Jokes and having a sense of humor are ways to cope with the hard times life can throw at us, says one Loyola University professor.
Humor serves as a safety valve during tough situations and helps people move beyond things that are out of their control, said Al Gini, a professor of business ethics at the Quinlan School of Business at Loyola University in Chicago.
Gini, who also authored the book, "The Importance of Being Funny: Why We Need More Jokes In Our Lives," said even if someone has a degree in philosophy, they still have to laugh in order to cope with a situation and possibly get a new perspective on the problem they're facing.
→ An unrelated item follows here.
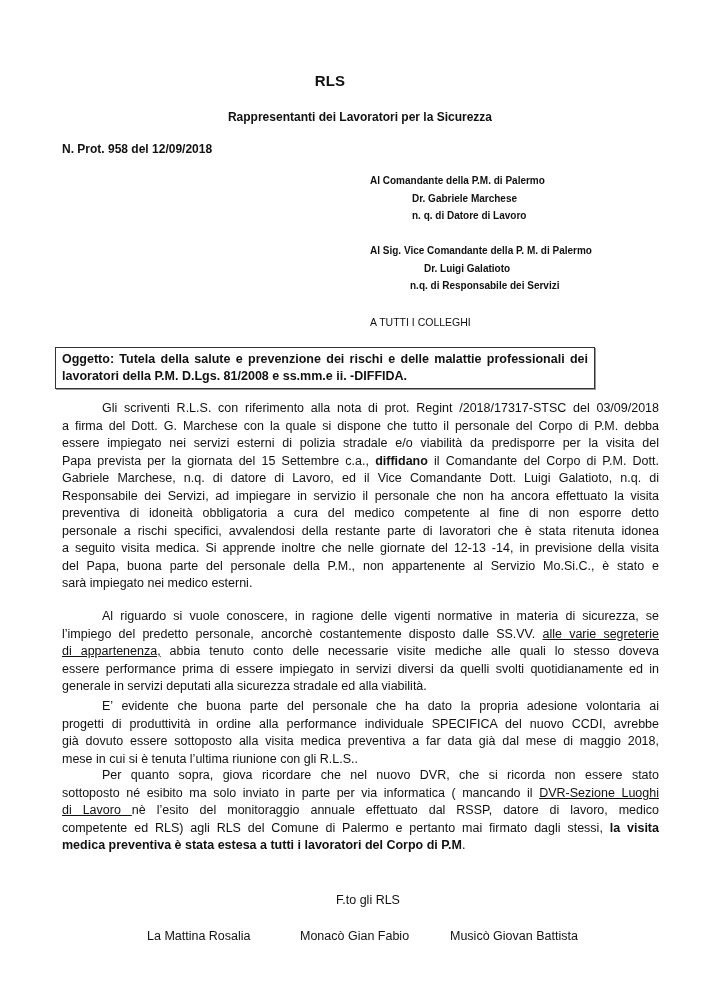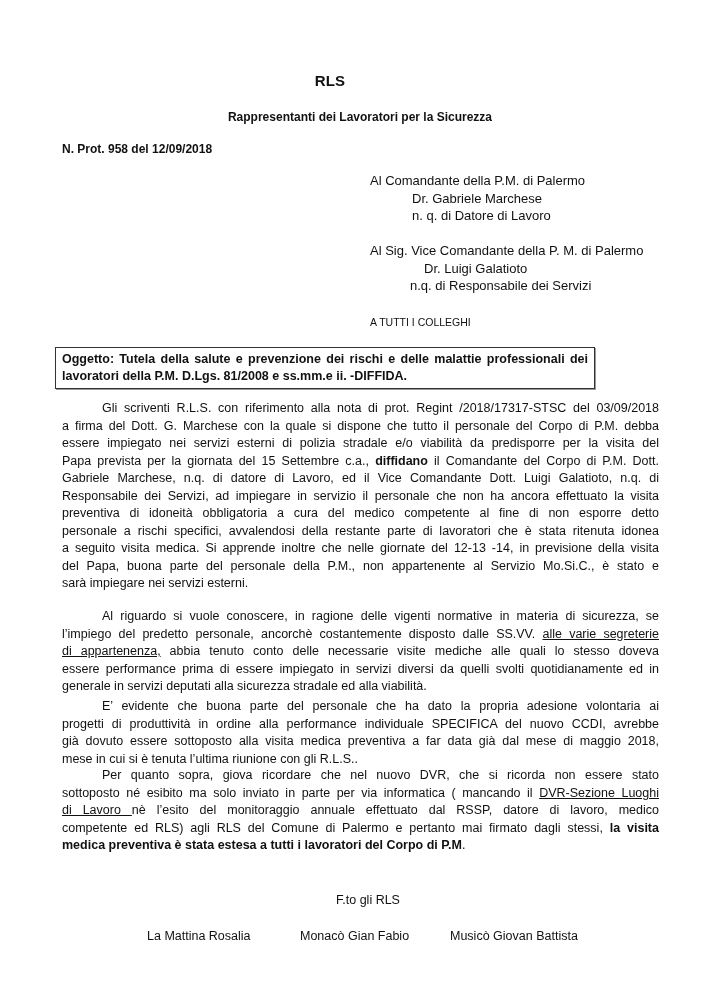"Al Comandante della P.M. di" .addr { font-size: 13px -> 10px; font-weight: none -> bold }
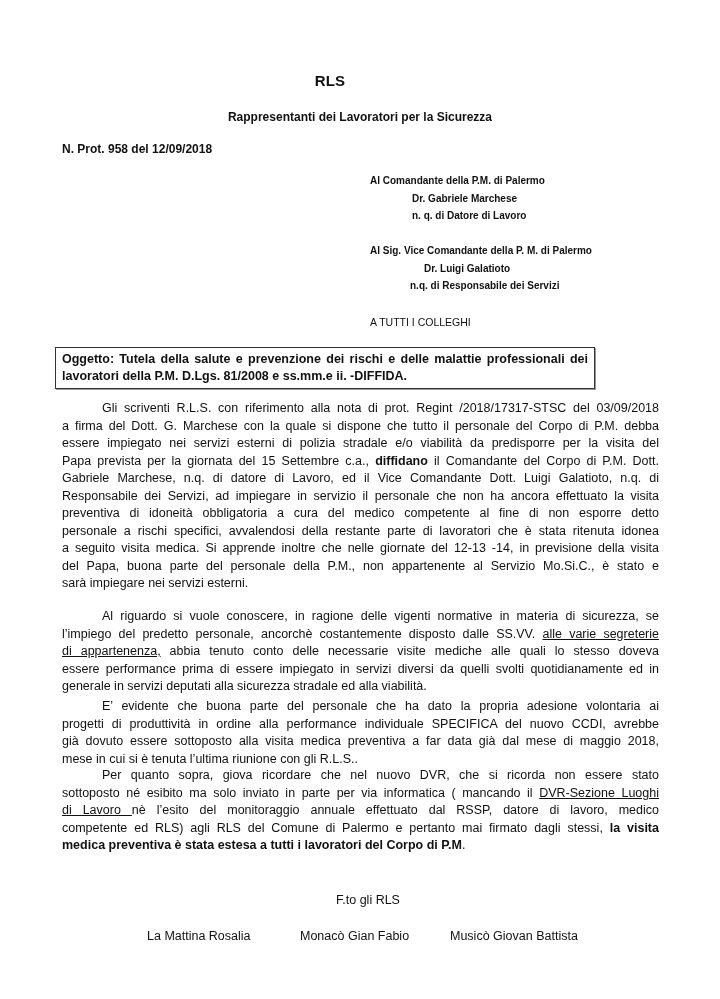"sarà impiegare nei servizi esterni." span.ln { text: impiegare  nei servizi -> impiegato  nei medico }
"When we look at the headline on the given day, now DACA kids will be deported, possibly a hydrogen bomb going off in Korea, and the growing question across the nation of urban violence and racial violence and the diminishment of the American dream, we're supposed to apply reason, but reason doesn’t always exist in these kinds of equations," Gini said.
"And I think we have to, as Mel Brooks said, we need humor to give us a different edge, to look at it a different way, to step back from it a while, perhaps even a moment of leisure and laughter so that we could return to it in a new way," he continued.
Gini said psychological studies have shown comicalness adds amusement to our lives and helps us de-stress and detox from situations.
"It’s a venting mechanism. It gives us greater oxygen. It therefore lets us think a little better," he said. "I think laughter is a natural part of the human condition."
Gini said humor goes beyond being silly, it can provide a sort of relief.
"I think humor is, in the best sense of a word, a temporary anesthetic, our analgesic that we apply to ourselves," he said. "It isn’t always enough, but sometimes just that pause of laughter gives us a moment to breathe and think about perhaps just another alternative."